All of the homes I have bought came with Washer and Dryers. We used them until 1 of them died and then we replaced it by purchasing a set. In our case, it was the Washer every time. So if I had too, I would buy a used dryer but not a used washer. I would second that and try Sears scratch and dent store. Since K-Mart and Sears are together now, they had a tent sale at the K-Mart parking lot near my home. All scratch and dented items and the prices were great.

I am not sure if you are interested in a front loader but I walked into Sears the other day looking for a new vaccum cleaner and they had Brand New in the box Front Loaders Closeout priced HE3's for under $700.00. I cannot remember the exact amount but I want to say $650. If I did not have a set already, I would have bought them. And if your timing is right, they sometimes have free delivery.


----------



## Jennisee (Nov 15, 2004)

Keep in mind that the older the machine, the less energy efficient it is, so if your machine is old and inefficient, it may be better for the environment to buy a new (or newer, used) machine and recycle the old one.

You can calculate how much electricity an appliance uses by finding the little metal plate on the machine that lists amps and volts (it's usually the same one that lists model number), multiplying amps x volts to get watts, dividing that number by 1000 to get kilowatts, and multiplying by the number of hours the machine runs to get kilowatt-hours (kwh). (At least, I think that's how I remember it being done.







You can Google for websites that will walk you through this calculation.) Then, you can compare this to the kwh used by Energy Star machines on the government's Energy Star website.


----------



## luvmy2boys (Apr 17, 2006)

When we got married in 1995, my husband bought a used washer and dryer for $100. I have no idea how old it was, but it wasn't all that new. We had to replace the washer about 3-4 years ago (and someone handier could've probably fixed it), and the dryer is still running. I use the dryer a lot, and I had been through 1 kid in cloth dipes and was partway through the second.
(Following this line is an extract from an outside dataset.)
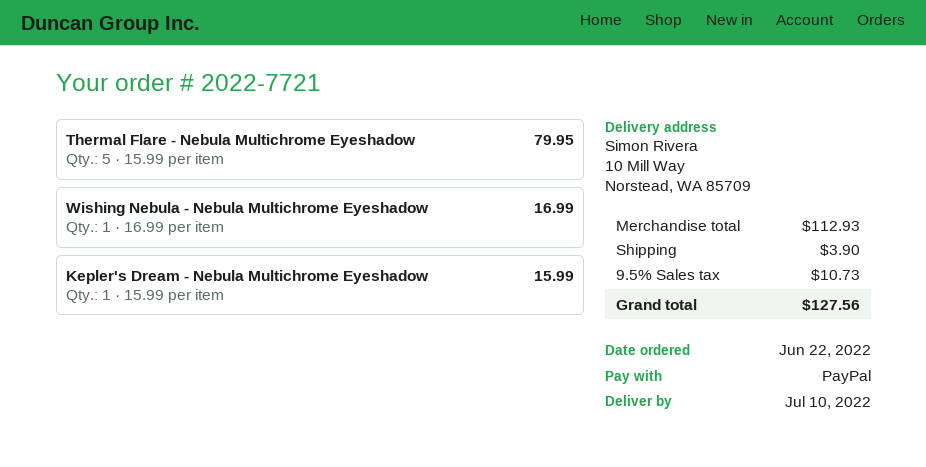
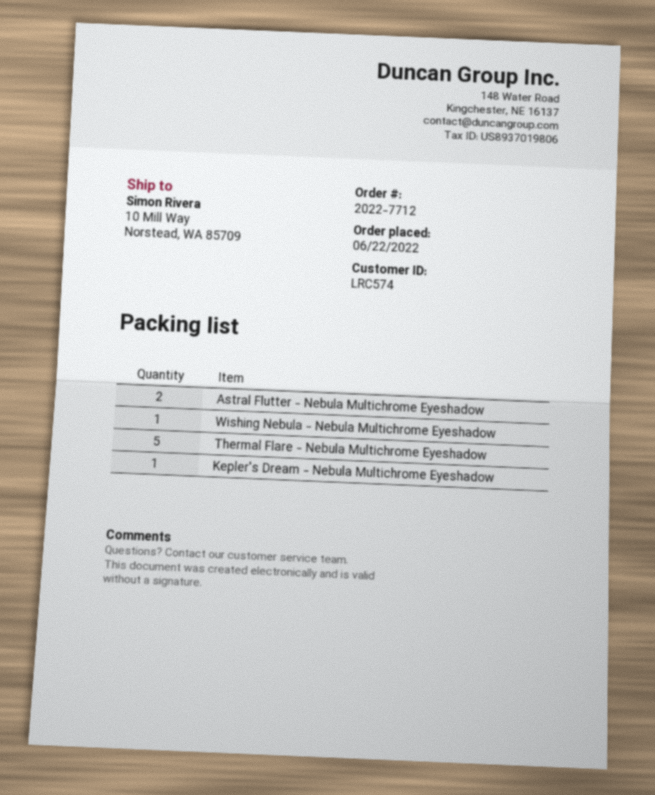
order number: 2022-7721 -> 2022-7712
Astral Flutter - Nebula Multichrome Eyeshadow: none -> 2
Of course, you could also get something that breaks next week, so it's really hard to say. I think if I were to buy used, I'd lean more towards the basic, no-frills models without electronic components (think normal dials and push buttons, rather than touch screens). You're more likely to be able to repair stuff like that on your own than the ones with fancy features.


----------



## cdmaze (Nov 15, 2005)

Ok, ok. I know I shouldnt buy new. Off to stalk Craigs List. Oh, and convince dh to even get new ones.

He thinks ours are fine....but he's never done a load of laundry.


----------



## sebarnes (Feb 2, 2005)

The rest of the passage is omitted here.